320 lines (286 loc) · 12.3 KB

The Transport UDFs API

This guide takes you through the various interfaces in the Transport UDFs API that enable users to express data types, data objects, type signatures, and UDFs. For information about the project in general please refer to the documentation index

StdType Interface

The StdType interface is the parent class of all type objects that are used to describe the schema of the data objects that can be manipulated by StdUDFs. Sub-interfaces of this interface include StdIntegerType, StdBooleanType, StdLongType, StdStringType, StdDoubleType, StdFloatType, StdBinaryType, StdArrayType, StdMapType, and StdStructType. Each sub-interface is defined by methods that are specific to the corresponding type. For example, StdMapType interface is defined by the two methods shown below. The keyType() and valueType() methods can be used to obtain the key and value types of a StdMapType object.

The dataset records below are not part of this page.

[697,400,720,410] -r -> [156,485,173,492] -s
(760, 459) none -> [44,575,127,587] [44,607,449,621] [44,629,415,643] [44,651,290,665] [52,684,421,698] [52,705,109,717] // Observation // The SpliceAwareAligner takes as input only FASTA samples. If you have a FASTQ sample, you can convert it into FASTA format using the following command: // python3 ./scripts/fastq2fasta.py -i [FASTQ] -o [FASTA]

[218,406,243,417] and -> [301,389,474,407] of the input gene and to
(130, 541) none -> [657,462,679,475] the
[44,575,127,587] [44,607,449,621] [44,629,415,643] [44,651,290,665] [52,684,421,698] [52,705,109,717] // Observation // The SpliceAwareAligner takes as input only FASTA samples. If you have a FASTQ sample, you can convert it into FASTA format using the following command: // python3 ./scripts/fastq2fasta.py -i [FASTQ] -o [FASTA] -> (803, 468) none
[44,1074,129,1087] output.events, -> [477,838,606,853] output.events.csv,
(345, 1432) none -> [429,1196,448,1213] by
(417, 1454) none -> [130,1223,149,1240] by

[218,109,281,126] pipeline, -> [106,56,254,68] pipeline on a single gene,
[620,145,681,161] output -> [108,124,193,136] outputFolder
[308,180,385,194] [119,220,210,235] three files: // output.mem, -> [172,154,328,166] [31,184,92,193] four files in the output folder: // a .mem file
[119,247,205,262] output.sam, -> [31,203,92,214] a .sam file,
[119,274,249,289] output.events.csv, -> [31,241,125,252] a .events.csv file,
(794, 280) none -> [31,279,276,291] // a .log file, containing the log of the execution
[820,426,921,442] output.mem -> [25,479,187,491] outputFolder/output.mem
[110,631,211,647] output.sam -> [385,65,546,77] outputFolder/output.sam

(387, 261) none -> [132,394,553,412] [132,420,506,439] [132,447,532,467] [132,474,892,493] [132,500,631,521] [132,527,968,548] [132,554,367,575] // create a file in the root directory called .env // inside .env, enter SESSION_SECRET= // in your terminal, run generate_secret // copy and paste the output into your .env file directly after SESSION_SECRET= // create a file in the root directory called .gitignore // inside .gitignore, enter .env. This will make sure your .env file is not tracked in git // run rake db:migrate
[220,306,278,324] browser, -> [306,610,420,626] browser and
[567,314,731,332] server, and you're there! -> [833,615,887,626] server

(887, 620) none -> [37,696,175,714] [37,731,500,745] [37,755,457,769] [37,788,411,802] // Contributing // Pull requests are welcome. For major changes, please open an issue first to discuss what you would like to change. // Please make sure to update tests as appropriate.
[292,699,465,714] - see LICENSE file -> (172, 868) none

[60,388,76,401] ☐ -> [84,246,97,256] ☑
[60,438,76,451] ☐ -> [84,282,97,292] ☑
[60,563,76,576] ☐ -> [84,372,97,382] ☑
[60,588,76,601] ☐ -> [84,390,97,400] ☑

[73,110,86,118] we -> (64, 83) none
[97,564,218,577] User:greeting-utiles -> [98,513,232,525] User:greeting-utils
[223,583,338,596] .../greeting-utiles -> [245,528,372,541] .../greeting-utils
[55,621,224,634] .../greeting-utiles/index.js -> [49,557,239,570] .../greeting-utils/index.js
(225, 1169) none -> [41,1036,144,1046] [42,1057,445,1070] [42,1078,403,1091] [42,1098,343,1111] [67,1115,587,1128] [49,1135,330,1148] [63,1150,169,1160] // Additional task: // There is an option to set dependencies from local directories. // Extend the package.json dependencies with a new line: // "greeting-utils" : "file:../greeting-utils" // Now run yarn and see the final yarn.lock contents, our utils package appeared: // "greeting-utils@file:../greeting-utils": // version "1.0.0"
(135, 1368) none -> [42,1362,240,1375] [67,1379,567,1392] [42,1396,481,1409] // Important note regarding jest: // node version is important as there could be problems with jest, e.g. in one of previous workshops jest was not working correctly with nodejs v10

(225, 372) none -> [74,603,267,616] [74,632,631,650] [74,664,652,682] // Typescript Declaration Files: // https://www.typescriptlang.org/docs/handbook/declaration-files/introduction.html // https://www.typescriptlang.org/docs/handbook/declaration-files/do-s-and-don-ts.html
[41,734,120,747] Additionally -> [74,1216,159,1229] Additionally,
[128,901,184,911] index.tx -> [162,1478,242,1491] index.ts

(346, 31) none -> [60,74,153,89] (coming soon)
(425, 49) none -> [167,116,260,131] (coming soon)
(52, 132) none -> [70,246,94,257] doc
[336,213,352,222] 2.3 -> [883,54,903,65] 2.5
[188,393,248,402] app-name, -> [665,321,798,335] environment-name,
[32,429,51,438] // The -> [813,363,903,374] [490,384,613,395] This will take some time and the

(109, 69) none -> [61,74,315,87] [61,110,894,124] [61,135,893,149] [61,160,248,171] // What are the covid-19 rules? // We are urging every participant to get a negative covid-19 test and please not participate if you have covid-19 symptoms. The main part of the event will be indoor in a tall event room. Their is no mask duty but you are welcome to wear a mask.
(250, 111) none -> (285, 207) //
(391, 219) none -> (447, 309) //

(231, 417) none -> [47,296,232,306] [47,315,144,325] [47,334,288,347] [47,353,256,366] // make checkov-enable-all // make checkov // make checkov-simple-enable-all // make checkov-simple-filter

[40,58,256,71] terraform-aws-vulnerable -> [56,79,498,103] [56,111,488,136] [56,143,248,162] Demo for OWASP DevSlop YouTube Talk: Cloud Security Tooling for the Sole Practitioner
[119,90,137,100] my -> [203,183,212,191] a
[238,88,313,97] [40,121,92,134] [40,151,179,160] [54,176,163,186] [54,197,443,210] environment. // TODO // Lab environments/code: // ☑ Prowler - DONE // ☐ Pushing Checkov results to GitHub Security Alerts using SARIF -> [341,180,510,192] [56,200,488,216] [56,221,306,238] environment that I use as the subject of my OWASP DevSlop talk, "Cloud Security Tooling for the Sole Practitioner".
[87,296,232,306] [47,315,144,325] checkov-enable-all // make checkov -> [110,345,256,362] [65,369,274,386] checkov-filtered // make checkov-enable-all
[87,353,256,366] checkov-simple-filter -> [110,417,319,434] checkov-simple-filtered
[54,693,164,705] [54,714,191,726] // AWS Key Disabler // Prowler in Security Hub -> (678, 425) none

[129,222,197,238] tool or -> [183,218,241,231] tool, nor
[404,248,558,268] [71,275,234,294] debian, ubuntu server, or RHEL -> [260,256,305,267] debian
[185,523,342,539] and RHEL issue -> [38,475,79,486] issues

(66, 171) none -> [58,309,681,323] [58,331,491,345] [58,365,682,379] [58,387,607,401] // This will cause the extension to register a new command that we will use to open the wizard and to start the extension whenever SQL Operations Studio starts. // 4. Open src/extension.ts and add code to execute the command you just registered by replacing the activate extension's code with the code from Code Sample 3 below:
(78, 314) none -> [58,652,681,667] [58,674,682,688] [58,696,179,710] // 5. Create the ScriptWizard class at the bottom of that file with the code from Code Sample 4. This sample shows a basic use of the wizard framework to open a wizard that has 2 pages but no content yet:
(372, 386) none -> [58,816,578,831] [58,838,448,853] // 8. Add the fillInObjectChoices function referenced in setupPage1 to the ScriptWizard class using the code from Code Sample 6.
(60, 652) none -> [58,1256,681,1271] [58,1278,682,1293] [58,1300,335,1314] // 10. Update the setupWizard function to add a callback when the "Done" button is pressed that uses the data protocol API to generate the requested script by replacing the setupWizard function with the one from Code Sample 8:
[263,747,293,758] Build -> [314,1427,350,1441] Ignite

public interface StdMapType extends StdType {
  StdType keyType();
  StdType valueType();
}

Similarly, the rest of the StdType sub-types look like the following:

public interface StdArrayType extends StdType {
  StdType elementType();
}
public interface StdStructType extends StdType {
  List<? extends StdType> fieldTypes();
}

StdData Interface

StdData is a top-level interface for describing data that can be manipulated by Transport UDFs. As a top-level interface, StdData itself does not contain any methods. A number of type-specific interfaces extend StdData, such as StdInteger, StdLong, StdBoolean, StdString, StdDouble, StdFloat, StdBinary, StdArray, StdMap, and StdStruct to represent INTEGER, LONG, BOOLEAN, VARCHAR, DOUBLE, REAL, VARBINARY, ARRAY, MAP, and STRUCT SQL types respectively. Each of those interfaces exposes operations that can manipulate that type of data. For example, StdMap interface is defined by the following methods:

public interface StdMap extends StdData {
  int size();
  StdData get(StdData key);
  void put(StdData key, StdData value);
  Set<StdData> keySet();
  Collection<StdData> values();
  boolean containsKey(StdData key);
}

The StdArray interface is defined by the following methods:

public interface StdArray extends StdData, Iterable<StdData> {
  int size();
  StdData get(int idx);
  void add(StdData e);
}

The StdStruct interface is defined by the following methods:

public interface StdStruct extends StdData {
  StdData getField(int index);
  StdData getField(String name);
  void setField(int index, StdData value);
  void setField(String name, StdData value);
  List<StdData> fields();
}

As an example of primitive types, the StdString interface is defined as follows. Other primitive types follow the same pattern:

public interface StdString extends StdData {
  String get();
}

Type Signatures

The Transport UDFs framework provides a way to declare what data types a UDF expects through type signatures. Type signatures in Transport UDFs support generic types, including type verification and inference. For example, a user can state that a UDF expects two arguments, one of type "array(K)" and the other of type "array(V)" and returns an object of type "map(K,V)". While type signatures are exposed to the end user as strings, internally, TypeSignature class is used to represent type signature information. Type signatures can represent types with type parameters, which can be both concrete or generic. The following are type signature strings along with their definition:

  • "varchar": to represent SQL Varchar type. The respective Standard Type is StdString.
  • "bigint": to represent SQL BigInt/Long types. The respective Standard Type is StdLong.
  • "integer": to represent SQL Int type. The respective Standard Type is StdInteger.
  • "boolean": to represent SQL Boolean type. The respective Standard Type is StdBoolean.
  • "double": to represent SQL Double type. The respective Standard Type is StdDouble.
  • "real": to represent SQL Real type. The respective Standard Type is StdFloat.
  • "varbinary": to represent SQL Binary type. The respective Standard Type is StdBinary.
  • "array(T)": to represent SQL Array type, with elements of type T. The respective Standard Type is StdArray.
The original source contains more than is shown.